So I started teaching, running preschools, then resource programs, then working with Developmentally Disabled adults. I taught a severely handicapped, full-spectrum autistic, and visually impaired man how to sort his laundry. He was never going to be able to do his laundry by himself, more than likely, without at least some minor help, but I taught anyway. Why? Because his dream was to be a brain surgeon. And brain surgeons need to wear clean clothes. I was the only one that could frame it for him in that context, and get him to attempt a true life skill. Everyone else had told him he could never be a brain surgeon, and so he had refused to pick up his clothes off the floor. Most of the time, before I met him, he refused to change his clothes or shower. Once he had someone acknowledge for him that being a brain surgeon was not a stupid idea, and one that he could control by working towards it, he was willing to try to do many basic things, including eventually shower and do a load of underwear.
So when I burned out of doing that job (it is hard to teach someone the same task, twice a week for 2 years, with no chance of them getting it right, and not burn out), I had two children, a husband who was drinking all the time and not working much, and a windfall chance to go work for the federal government.
I mention all of this now, because I am becoming okay with the road I am on. I am the mom to two amazing and wonderful children, who would probably have been spoiled brats being raised by nannys on that yacht a few paragraphs back. I am a writer who is learning to speak my soul, and I am sure that is a gift I cannot be anything but grateful for. I am learning that I matter, and maybe (as a very wonderful friend recently reminded me) I get to be a gift to someone else eventually.
I will eventually not be an Admin either. I will be something else, and it will just be part of the journey. I will, however, remember that my dreams change to fit my life.
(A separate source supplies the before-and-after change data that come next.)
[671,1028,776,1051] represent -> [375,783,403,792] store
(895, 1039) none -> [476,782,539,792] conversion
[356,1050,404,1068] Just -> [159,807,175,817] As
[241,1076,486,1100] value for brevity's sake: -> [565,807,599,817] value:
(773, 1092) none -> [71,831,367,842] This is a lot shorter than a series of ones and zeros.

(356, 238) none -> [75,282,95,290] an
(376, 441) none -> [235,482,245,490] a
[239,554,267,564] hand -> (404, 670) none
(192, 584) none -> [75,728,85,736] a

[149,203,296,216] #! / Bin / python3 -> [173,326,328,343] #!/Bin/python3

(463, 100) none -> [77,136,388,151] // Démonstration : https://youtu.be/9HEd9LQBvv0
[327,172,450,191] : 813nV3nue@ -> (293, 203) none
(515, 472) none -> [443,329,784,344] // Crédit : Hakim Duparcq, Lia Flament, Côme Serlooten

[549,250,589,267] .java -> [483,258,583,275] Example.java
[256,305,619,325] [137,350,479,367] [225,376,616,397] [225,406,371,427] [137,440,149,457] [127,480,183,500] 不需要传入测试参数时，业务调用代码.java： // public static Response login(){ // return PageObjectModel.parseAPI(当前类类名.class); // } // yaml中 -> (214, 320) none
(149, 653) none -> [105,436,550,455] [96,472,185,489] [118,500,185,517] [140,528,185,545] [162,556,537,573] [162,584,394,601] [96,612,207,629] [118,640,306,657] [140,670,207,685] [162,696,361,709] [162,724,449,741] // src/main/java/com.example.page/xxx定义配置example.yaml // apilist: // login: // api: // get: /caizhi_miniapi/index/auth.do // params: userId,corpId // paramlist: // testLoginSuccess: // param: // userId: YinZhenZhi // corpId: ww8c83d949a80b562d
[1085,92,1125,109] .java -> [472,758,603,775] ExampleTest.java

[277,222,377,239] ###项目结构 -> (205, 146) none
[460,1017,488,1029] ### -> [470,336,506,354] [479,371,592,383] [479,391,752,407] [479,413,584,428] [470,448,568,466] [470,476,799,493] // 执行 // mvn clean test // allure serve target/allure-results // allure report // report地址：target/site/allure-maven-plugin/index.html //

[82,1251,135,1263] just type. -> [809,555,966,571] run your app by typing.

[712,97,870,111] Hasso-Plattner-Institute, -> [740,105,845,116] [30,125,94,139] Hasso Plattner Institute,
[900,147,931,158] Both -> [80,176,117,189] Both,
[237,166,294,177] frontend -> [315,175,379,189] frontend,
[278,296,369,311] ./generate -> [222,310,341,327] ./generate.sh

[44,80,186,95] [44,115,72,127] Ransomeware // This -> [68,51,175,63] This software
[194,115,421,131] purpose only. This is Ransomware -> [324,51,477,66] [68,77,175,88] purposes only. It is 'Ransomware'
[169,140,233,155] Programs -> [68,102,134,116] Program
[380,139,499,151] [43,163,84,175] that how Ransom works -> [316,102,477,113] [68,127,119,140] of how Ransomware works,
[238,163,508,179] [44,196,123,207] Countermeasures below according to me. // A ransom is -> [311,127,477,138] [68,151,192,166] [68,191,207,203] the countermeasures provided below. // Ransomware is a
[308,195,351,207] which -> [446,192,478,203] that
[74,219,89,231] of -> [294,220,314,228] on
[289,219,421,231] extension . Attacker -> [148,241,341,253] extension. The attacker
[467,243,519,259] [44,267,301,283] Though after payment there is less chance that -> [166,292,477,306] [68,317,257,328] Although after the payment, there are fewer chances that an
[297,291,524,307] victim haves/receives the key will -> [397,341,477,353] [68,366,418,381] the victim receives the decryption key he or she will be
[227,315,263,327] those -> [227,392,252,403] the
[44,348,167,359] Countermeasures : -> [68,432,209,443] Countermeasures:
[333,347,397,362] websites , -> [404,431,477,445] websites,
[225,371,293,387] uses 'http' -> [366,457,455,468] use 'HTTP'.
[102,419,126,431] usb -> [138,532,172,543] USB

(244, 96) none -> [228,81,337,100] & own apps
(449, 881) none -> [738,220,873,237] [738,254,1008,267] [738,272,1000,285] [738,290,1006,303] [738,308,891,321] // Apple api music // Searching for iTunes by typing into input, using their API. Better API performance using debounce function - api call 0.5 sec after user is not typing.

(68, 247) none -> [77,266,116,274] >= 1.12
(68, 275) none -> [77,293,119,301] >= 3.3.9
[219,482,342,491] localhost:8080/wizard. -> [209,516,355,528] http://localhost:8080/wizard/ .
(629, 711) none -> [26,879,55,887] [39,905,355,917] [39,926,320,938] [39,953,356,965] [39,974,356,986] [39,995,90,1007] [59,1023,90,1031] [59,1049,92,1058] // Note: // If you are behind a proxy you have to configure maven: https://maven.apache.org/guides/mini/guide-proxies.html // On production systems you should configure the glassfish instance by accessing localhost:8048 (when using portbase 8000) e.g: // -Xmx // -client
And that dreams, like being a brain surgeon, are wrapped up in what I value. I always valued being progressive, I always valued making things better. I have just seen that those big dreams of being in charge are not going to be how I define a good life. It is a good life in the "living", more than in the "doing".
And living it is more important than the titles it comes with. I make no promises on the plant though, it is on it's own.
Monday, April 25, 2011
...lighted fools the way...
The weird part is, it feels like work. Not hard labor, I will not be sweating or toiling. I have no deadlines or requirements. I don't have to publish it, inspire anyone, or even make it public. What it is though, is the part of me that MUST write is being a little rebellious.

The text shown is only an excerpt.